On May 4, 1970, members of the Ohio National Guard attempting to disperse a crowd of student demonstrators at Kent State University opened fire, killing four students and injuring nine others.
More than any other event, the shootings in Kent State would become the focal point of the bitter divisions in progress between the Americans during the Vietnam War. The deadly explosion marked the culmination of several days of clashes between law enforcement and demonstrators, which began after President Richard M. Nixon announced on a television show that he had authorized the troops to invade Cambodia.
Nixon’s decision, which extended the Vietnam War to a time when the United States was in the The troop withdrawal process immediately sparked anti-war protests in colleges across the country, including Kent State.
Nixon’s invasion of Cambodia triggers protests
May 1, 1970
Around noon the day after Nixon’s speech, some 500 students and teachers from Kent State gathered on the Commons, a large grassy area in the middle of the campus. They bury a copy of the Constitution to symbolize Nixon’s “murder” of constitutional principles by invading Cambodia without declaring war or consulting Congress. A second rally this afternoon also ends peacefully.
This Friday evening, a crowd of drunken protesters is forming in the center of Kent and begins to taunt the local police and break some shop windows. All of the city’s police are mobilizing, forcing the protesters to return to campus after the mayor of Ohio, LeRoy Satrom, declared a state of emergency. Things finally calmed down at 2:30 a.m.
National Guard arrives in Kent State
Worried about the unrest, Satrom asked the governor, James Rhodes, to mobilize the Ohio National Guard. When the guards start arriving on Kent State campus that evening, they discover that the building of the Army Reserve Officer Training Corps (ROTC) has been burned down. A crowd of about 1,000 people surrounded the building, many of them cheering and confronting the firefighters to prevent them from putting out the fire. Using tear gas and bayonets, the National Guards leave the campus at midnight, ordering the students to return to their dorms.
WATCH: Kent State Filming
On Sunday, more than 1,000 national guards arrived on campus. Governor Rhodes flew to Kent that morning and held a press conference calling the protesters “the worst type of people we host in America”. With the support of Rhodes, the administrators of the State of Kent announce that they prohibit a protest rally scheduled for the next day. Other clashes between students and guards broke out that night after protesters gathered in the town near the Victory Bell, which is normally used to celebrate football victories.

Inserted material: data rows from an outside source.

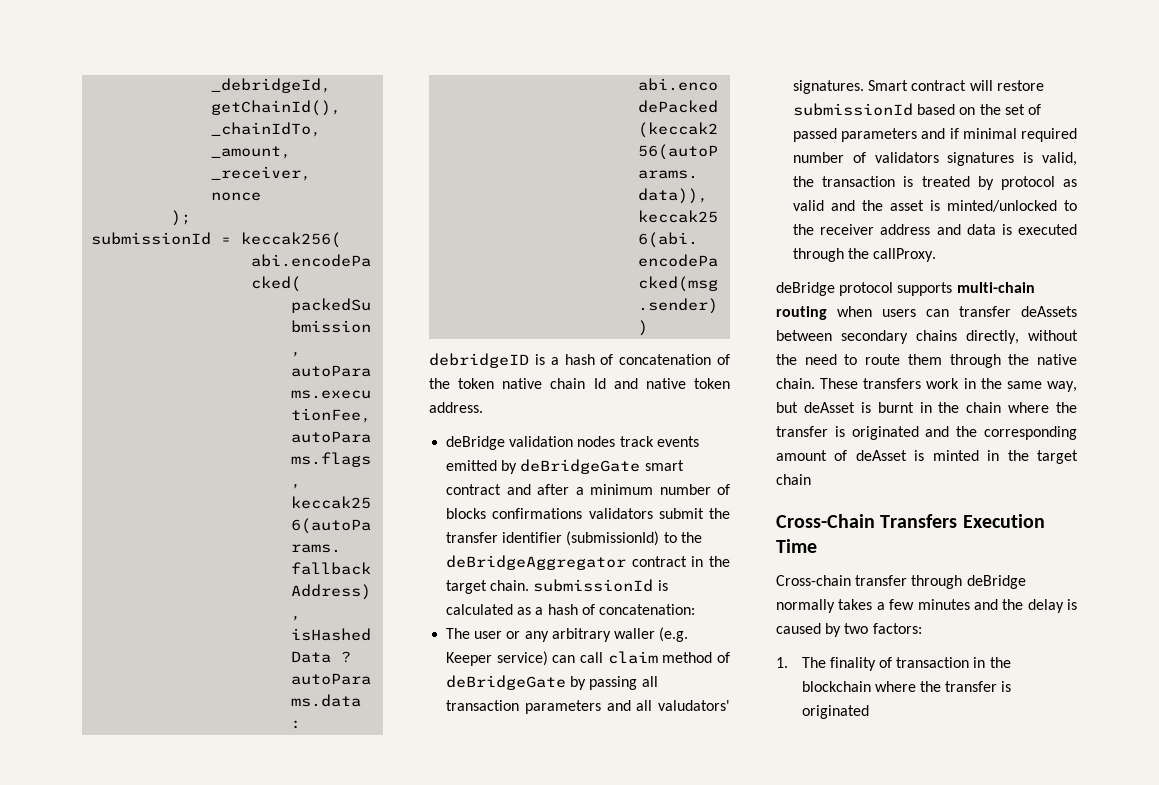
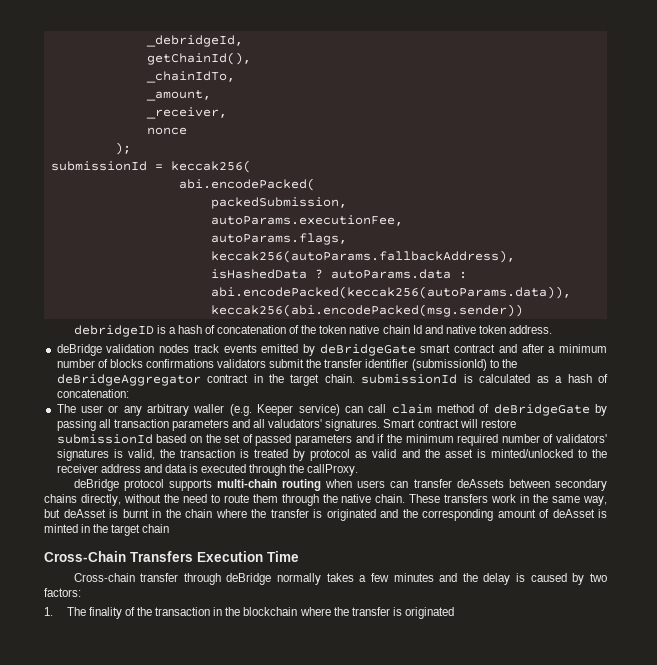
- Smart contract will restore submissionId based on the set of passed parameters and if minimal required number of validators signatures is valid, the transaction is treated by protocol as valid and the asset is minted/unlocked to the receiver address and data is executed through the callProxy.
+ Smart contract will restore submissionId based on the set of passed parameters and if the minimum required number of validators' signatures is valid, the transaction is treated by protocol as valid and the asset is minted/unlocked to the receiver address and data is executed through the callProxy.
- 1. The finality of transaction in the blockchain where the transfer is originated
+ 1. The finality of the transaction in the blockchain where the transfer is originated

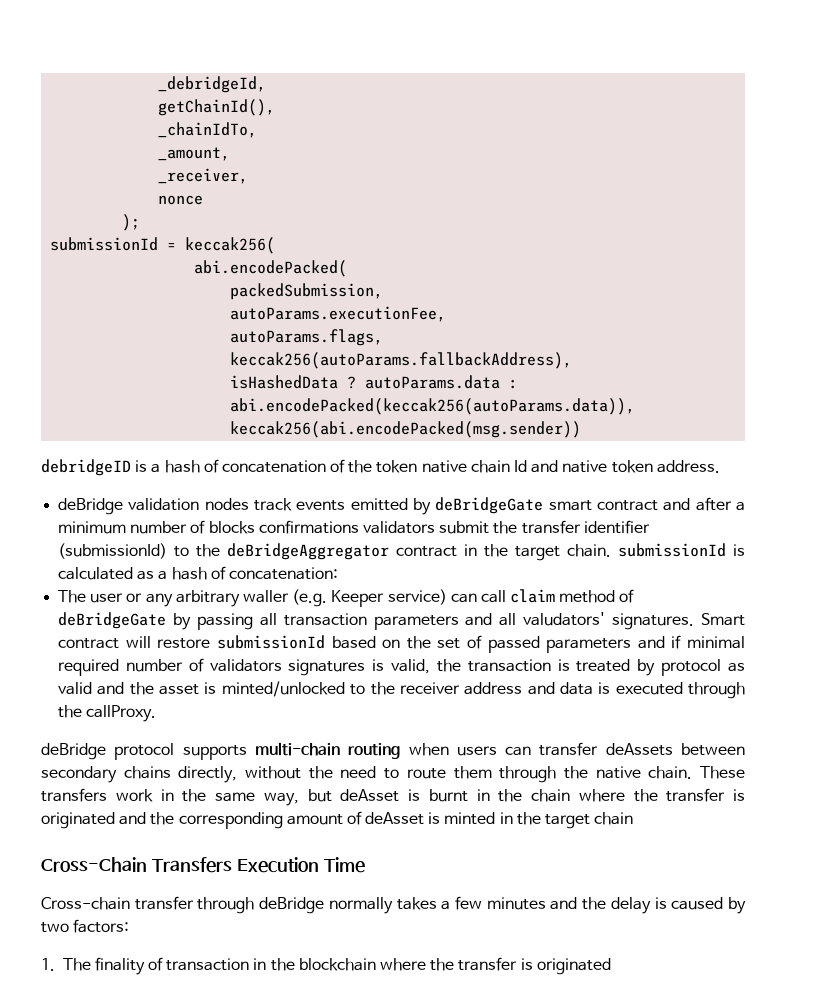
- Smart contract will restore submissionId based on the set of passed parameters and if the minimum required number of validators' signatures is valid, the transaction is treated by protocol as valid and the asset is minted/unlocked to the receiver address and data is executed through the callProxy.
+ Smart contract will restore submissionId based on the set of passed parameters and if minimal required number of validators signatures is valid, the transaction is treated by protocol as valid and the asset is minted/unlocked to the receiver address and data is executed through the callProxy.
- 1. The finality of the transaction in the blockchain where the transfer is originated
+ 1. The finality of transaction in the blockchain where the transfer is originated

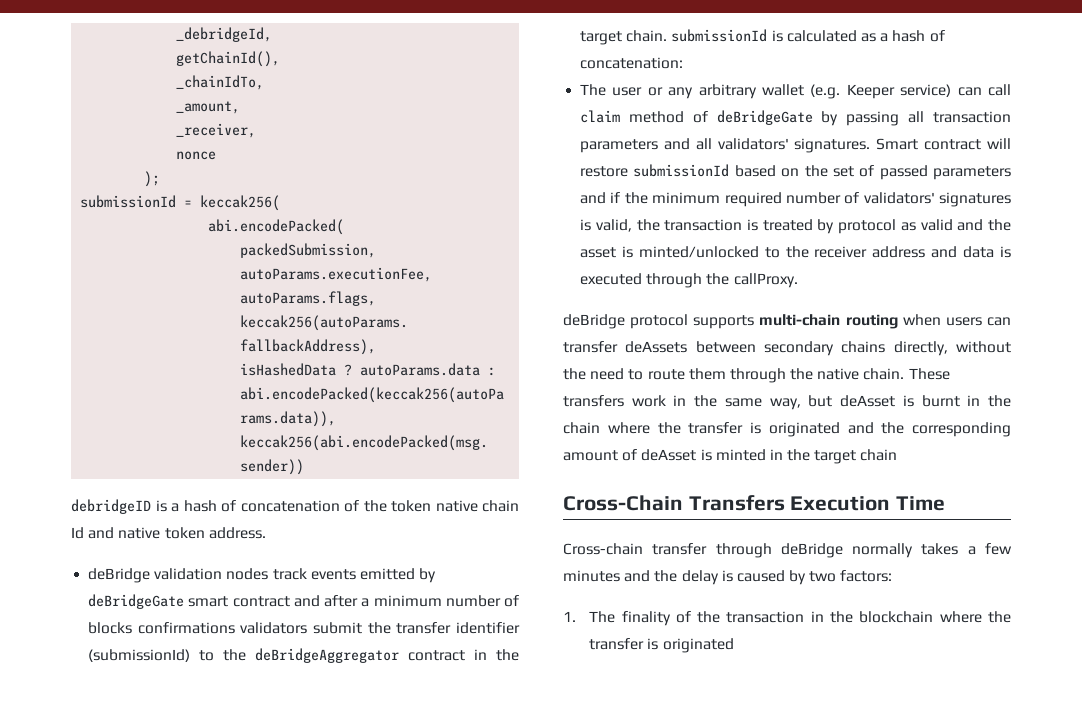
- The user or any arbitrary waller (e.g. Keeper service) can call claim method of deBridgeGate by passing all transaction parameters and all valudators' signatures.
+ The user or any arbitrary wallet (e.g. Keeper service) can call claim method of deBridgeGate by passing all transaction parameters and all validators' signatures.
- Smart contract will restore submissionId based on the set of passed parameters and if minimal required number of validators signatures is valid, the transaction is treated by protocol as valid and the asset is minted/unlocked to the receiver address and data is executed through the callProxy.
+ Smart contract will restore submissionId based on the set of passed parameters and if the minimum required number of validators' signatures is valid, the transaction is treated by protocol as valid and the asset is minted/unlocked to the receiver address and data is executed through the callProxy.
- 1. The finality of transaction in the blockchain where the transfer is originated
+ 1. The finality of the transaction in the blockchain where the transfer is originated

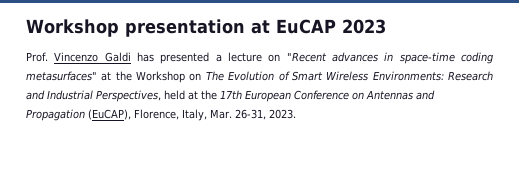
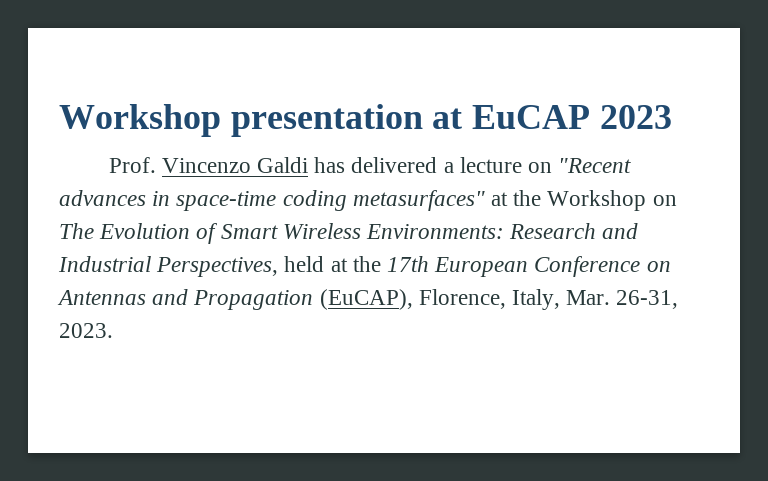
- Prof. Vincenzo Galdi has presented a lecture on "Recent advances in space-time coding metasurfaces" at the Workshop on The Evolution of Smart Wireless Environments: Research and Industrial Perspectives, held at the 17th European Conference on Antennas and Propagation (EuCAP), Florence, Italy, Mar. 26-31, 2023.
+ Prof. Vincenzo Galdi has delivered a lecture on "Recent advances in space-time coding metasurfaces" at the Workshop on The Evolution of Smart Wireless Environments: Research and Industrial Perspectives, held at the 17th European Conference on Antennas and Propagation (EuCAP), Florence, Italy, Mar. 26-31, 2023.

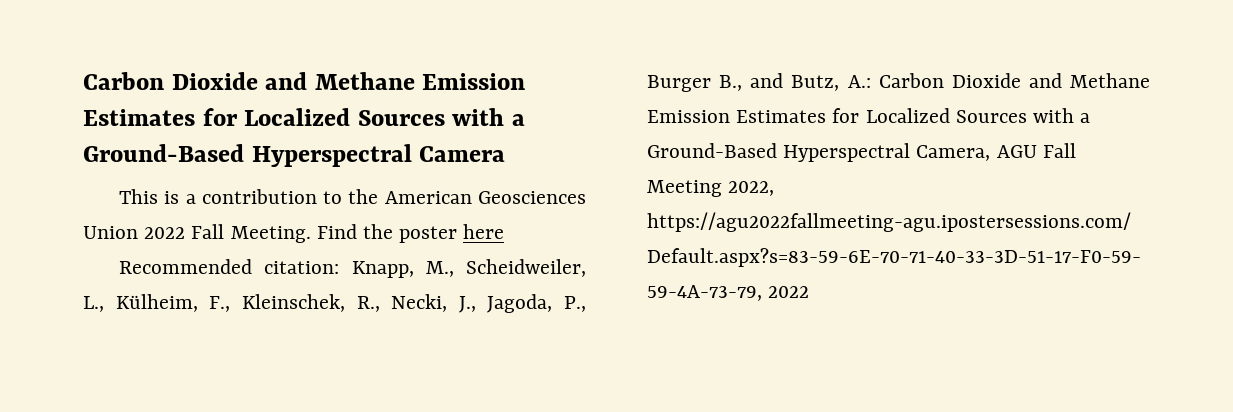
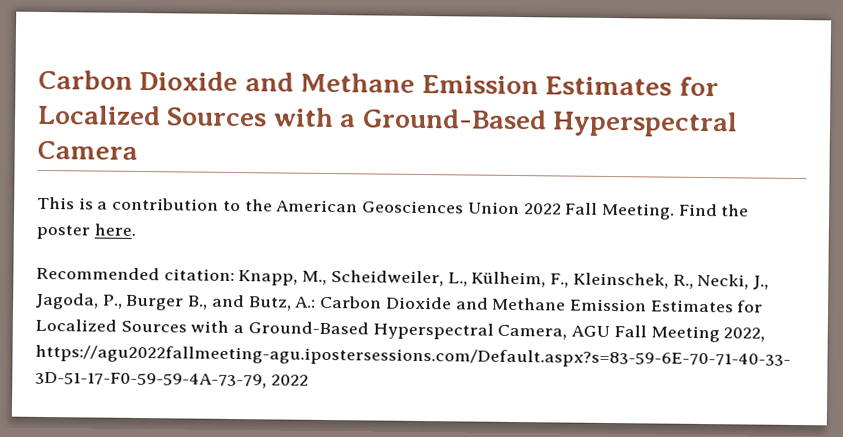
- Find the poster here
+ Find the poster here.

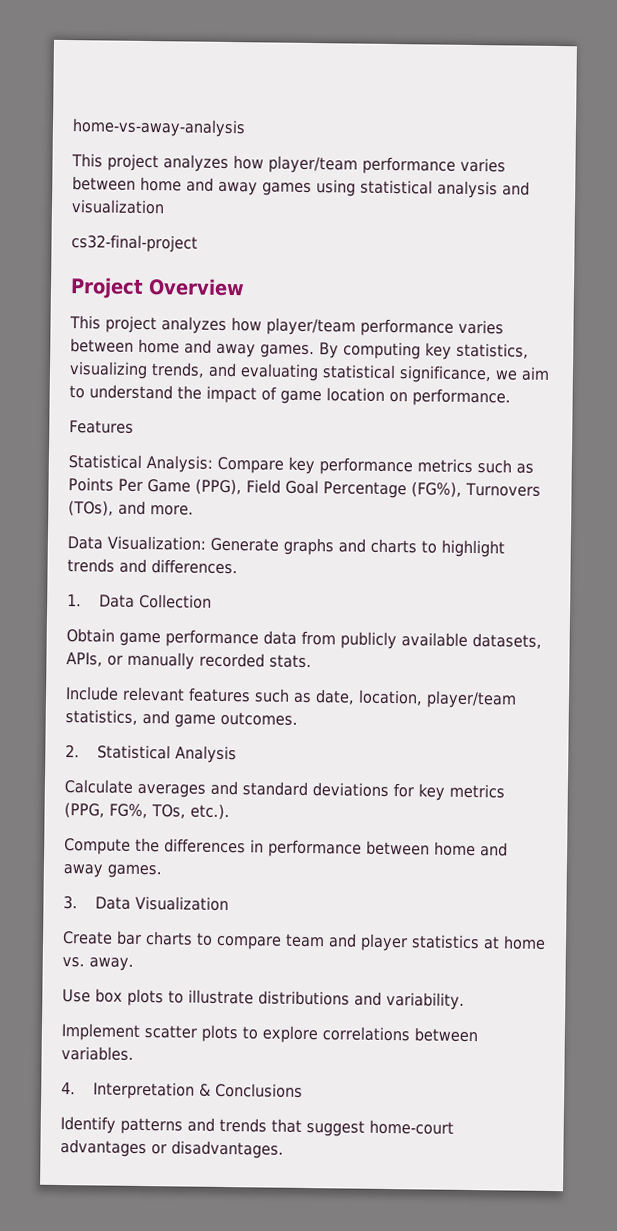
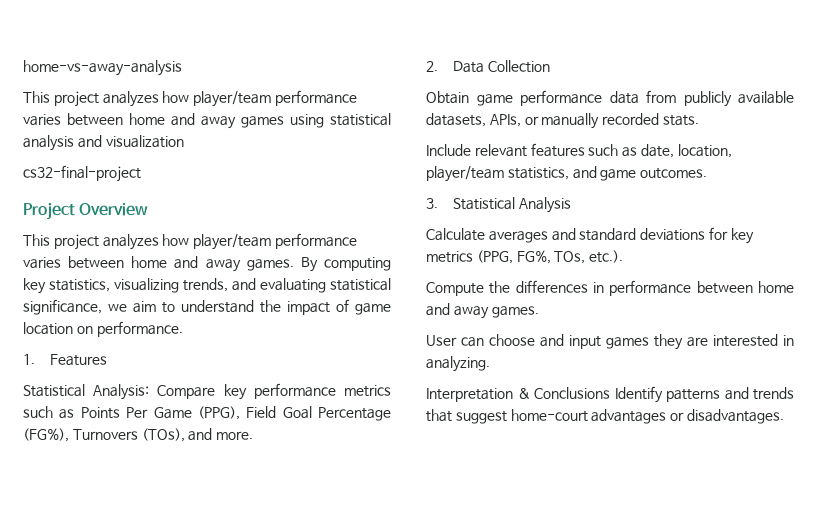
- Features
+ 1. Features
- Data Visualization: Generate graphs and charts to highlight trends and differences.
- 1. Data Collection
+ 2. Data Collection
- 2. Statistical Analysis
+ 3. Statistical Analysis
- 3. Data Visualization
- Create bar charts to compare team and player statistics at home vs. away.
- Use box plots to illustrate distributions and variability.
- Implement scatter plots to explore correlations between variables.
- 4. Interpretation & Conclusions
- Identify patterns and trends that suggest home-court advantages or disadvantages.
+ User can choose and input games they are interested in analyzing.
+ Interpretation & Conclusions Identify patterns and trends that suggest home-court advantages or disadvantages.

Tear gas, flying stones, then the guards open fire
Defying the ban, people begin to assemble in the Commons around 11 a.m. some 3,000 people are present, including a nucleus of some 500 demonstrators around the Victory Bell and many other spectators. The target of their protests goes from Nixon, Cambodia and the Vietnam War, to the National Guard and its occupation of the state of Kent.
After the demonstrators refused to disperse, a hundred national guards began to cross the Communes. They push the crowd down a slope known as Blanket Hill and descend to the other side into a parking lot.
After the crowd in a nearby training soccer field, the guards find themselves blocked by a fence. They throw cartridges of tear gas and point their weapons at the demonstrators, who shout at them and throw stones and other debris at them. After about 10 minutes of this, the guards begin to ascend Blanket Hill. The crowd cheers for their retirement and keeps throwing things at them.
At 12:24 p.m., just after reaching the top of the hill, the guards turned around and fired their M1 rifles and pistols, some aimed directly at the crowd. In 13 seconds of shooting, they fire between 61 and 67 shots. Jeffrey Miller, Allison Krause, William Schroeder and Sandra Scheur were killed and nine other students were injured, including Dean Kahler, who was shot in the back and left permanently paralyzed from the waist down.
In the aftermath of the shootings, the marshals of Kent State College persuaded the angry crowd to leave the Commons and avoid further confrontation with the nervous guards. The administration immediately closes the campus and it remains closed for the rest of the spring semester. Meanwhile, the anger at the shots triggers a nationwide student strike that has closed hundreds of high schools, colleges and universities.
National guards sign declaration of regret
Even decades later, it is unclear why the guards opened fire on the crowd of students from Kent State on May 4, 1970. In Federal Court inquiries and testimony, many they testify that they feared for their lives and that they were acting in self-defense.
LISTEN: Nixon Responds to Kent State Filming
Many people wonder if the crowd posed such a serious threat, but the verdicts of the criminal and civil trials accept the Guard’s position. In January 1979, a civil settlement was reached whereby the Ohio National Guard paid the wounded a total of $ 675,000.
As part of the settlement, 28 guards signed a statement expressing regret – but not apology – for the way things had worked on May 4, 1970.
“Some of the Blanket Hill guards, frightened and anxious about previous events, may have believed in their own minds that their lives were in danger,” the statement said. “Looking back suggests that another method would have resolved the confrontation.”